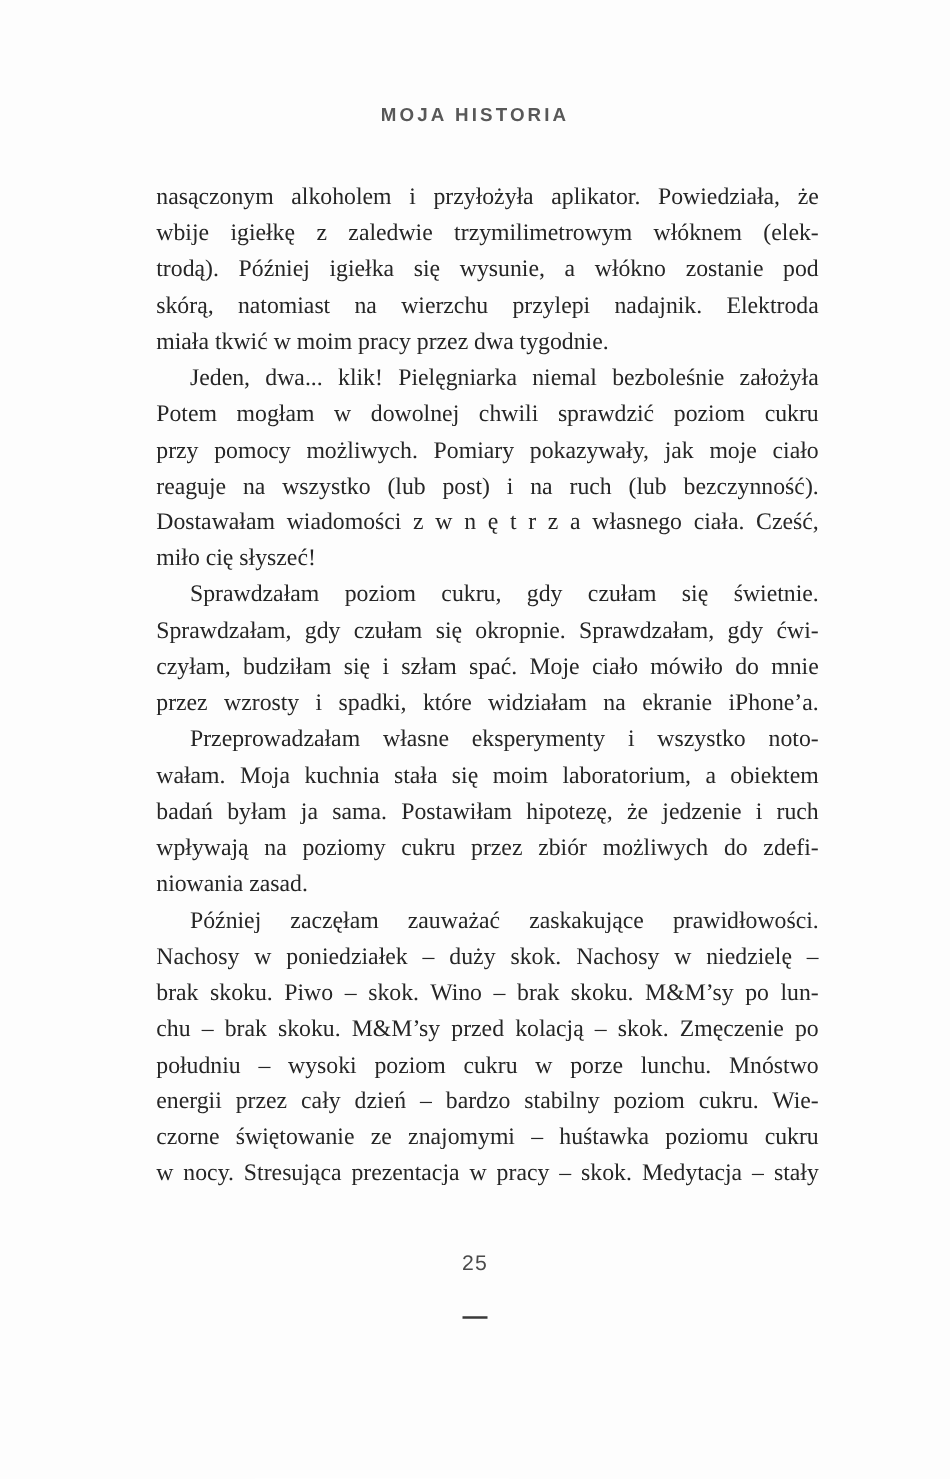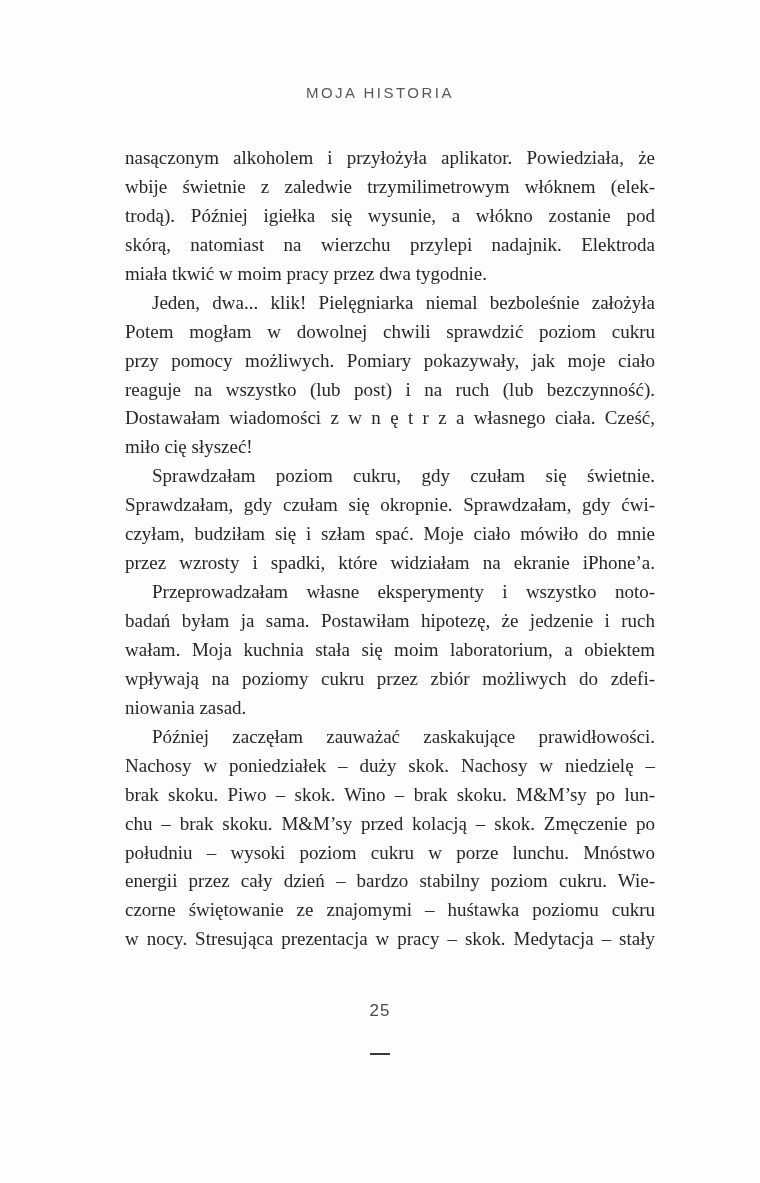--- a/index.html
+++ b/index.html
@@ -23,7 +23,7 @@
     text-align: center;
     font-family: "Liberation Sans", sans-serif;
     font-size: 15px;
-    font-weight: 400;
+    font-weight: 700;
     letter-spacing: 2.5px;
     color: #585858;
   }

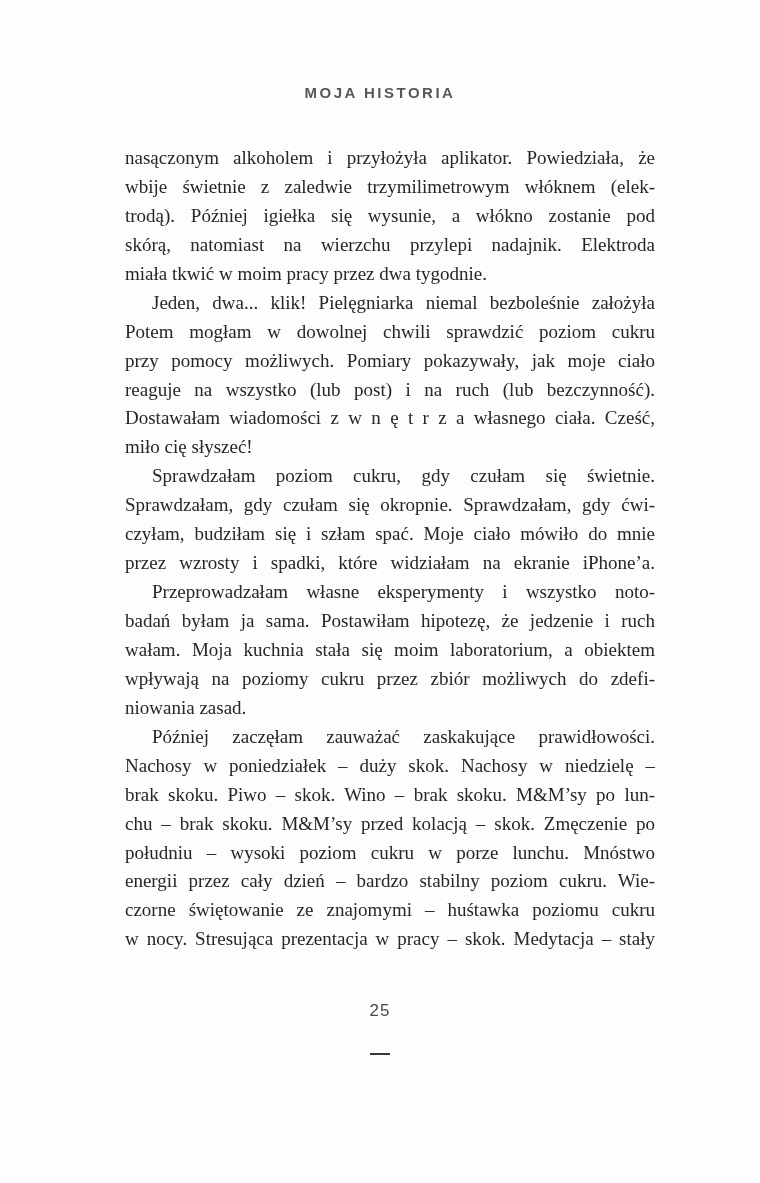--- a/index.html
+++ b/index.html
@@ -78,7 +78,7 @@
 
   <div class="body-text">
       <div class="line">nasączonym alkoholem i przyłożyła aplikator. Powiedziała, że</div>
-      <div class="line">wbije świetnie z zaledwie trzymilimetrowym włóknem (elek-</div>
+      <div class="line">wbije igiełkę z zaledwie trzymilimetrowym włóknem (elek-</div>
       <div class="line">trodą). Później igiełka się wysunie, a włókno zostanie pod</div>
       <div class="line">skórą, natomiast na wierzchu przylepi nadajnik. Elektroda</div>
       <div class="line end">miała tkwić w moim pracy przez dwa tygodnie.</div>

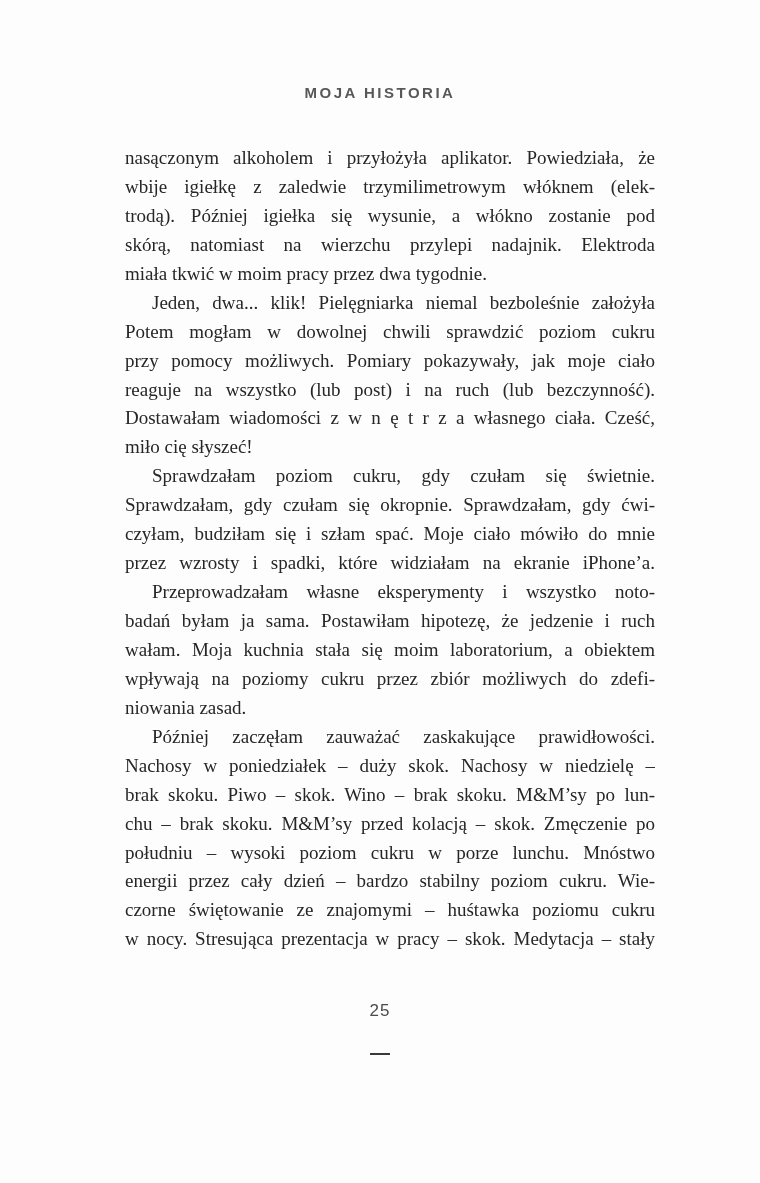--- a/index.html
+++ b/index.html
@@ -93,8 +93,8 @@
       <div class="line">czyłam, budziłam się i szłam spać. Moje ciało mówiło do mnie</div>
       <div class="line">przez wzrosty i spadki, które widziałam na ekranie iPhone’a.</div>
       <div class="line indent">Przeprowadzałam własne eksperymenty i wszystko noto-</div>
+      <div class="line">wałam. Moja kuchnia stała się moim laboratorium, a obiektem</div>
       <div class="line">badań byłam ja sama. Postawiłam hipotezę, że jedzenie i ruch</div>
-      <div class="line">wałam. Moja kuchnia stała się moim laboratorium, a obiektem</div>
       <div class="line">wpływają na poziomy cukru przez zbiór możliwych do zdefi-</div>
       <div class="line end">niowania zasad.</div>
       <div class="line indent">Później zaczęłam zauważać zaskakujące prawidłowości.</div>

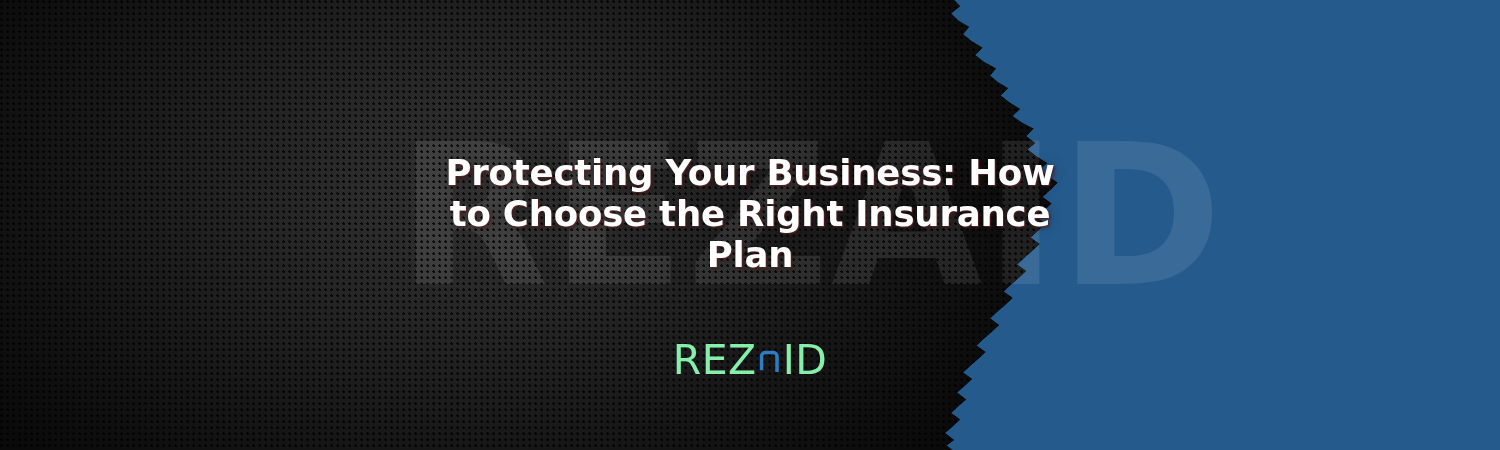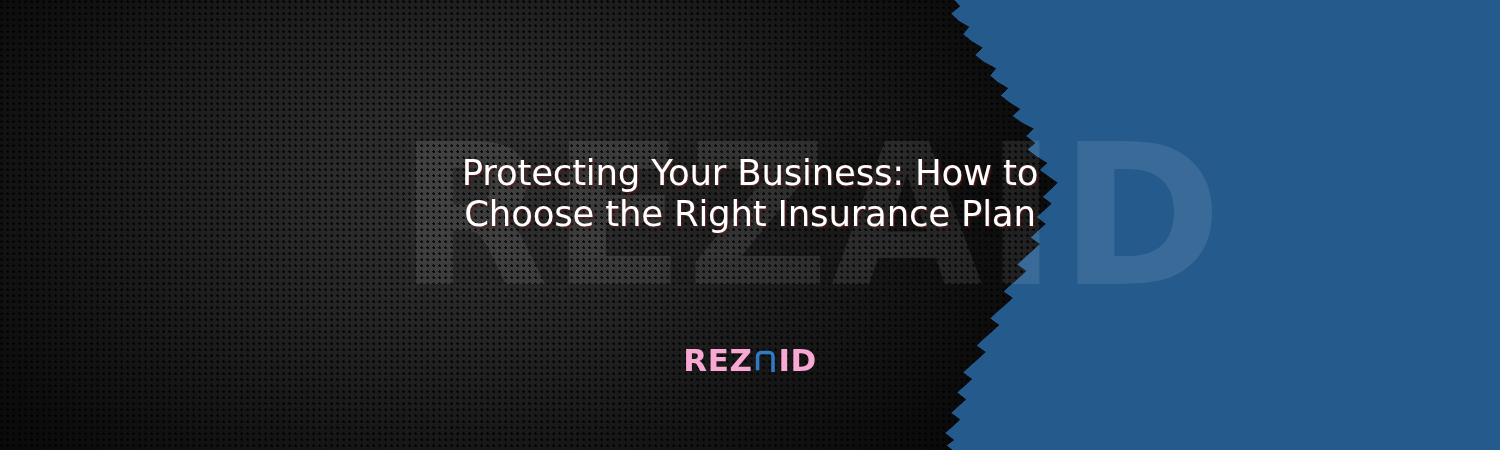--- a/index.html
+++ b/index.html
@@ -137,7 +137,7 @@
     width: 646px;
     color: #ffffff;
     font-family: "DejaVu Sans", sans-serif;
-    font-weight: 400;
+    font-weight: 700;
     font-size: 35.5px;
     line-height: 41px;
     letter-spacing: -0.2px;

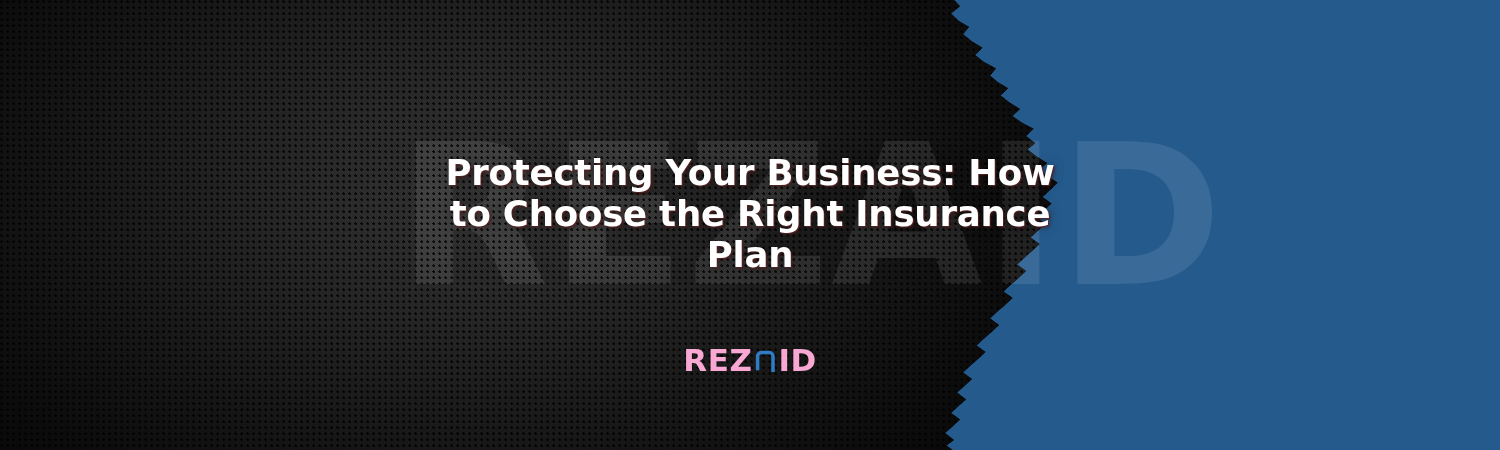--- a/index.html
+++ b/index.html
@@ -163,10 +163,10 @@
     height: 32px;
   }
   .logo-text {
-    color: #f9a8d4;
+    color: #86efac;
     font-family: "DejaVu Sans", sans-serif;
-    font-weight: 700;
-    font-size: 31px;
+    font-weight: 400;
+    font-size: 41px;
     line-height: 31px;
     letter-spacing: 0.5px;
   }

────────

Activity: Please retype only the lines from the line that holds "line-height: 41px;" through the end of the records, exactly as they stand, and drop every picture.

Task solution:
     line-height: 41px;
     letter-spacing: -0.2px;

--- a/index.html
+++ b/index.html
@@ -163,10 +163,10 @@
     height: 32px;
   }
   .logo-text {
-    color: #f9a8d4;
+    color: #86efac;
     font-family: "DejaVu Sans", sans-serif;
-    font-weight: 700;
-    font-size: 31px;
+    font-weight: 400;
+    font-size: 41px;
     line-height: 31px;
     letter-spacing: 0.5px;
   }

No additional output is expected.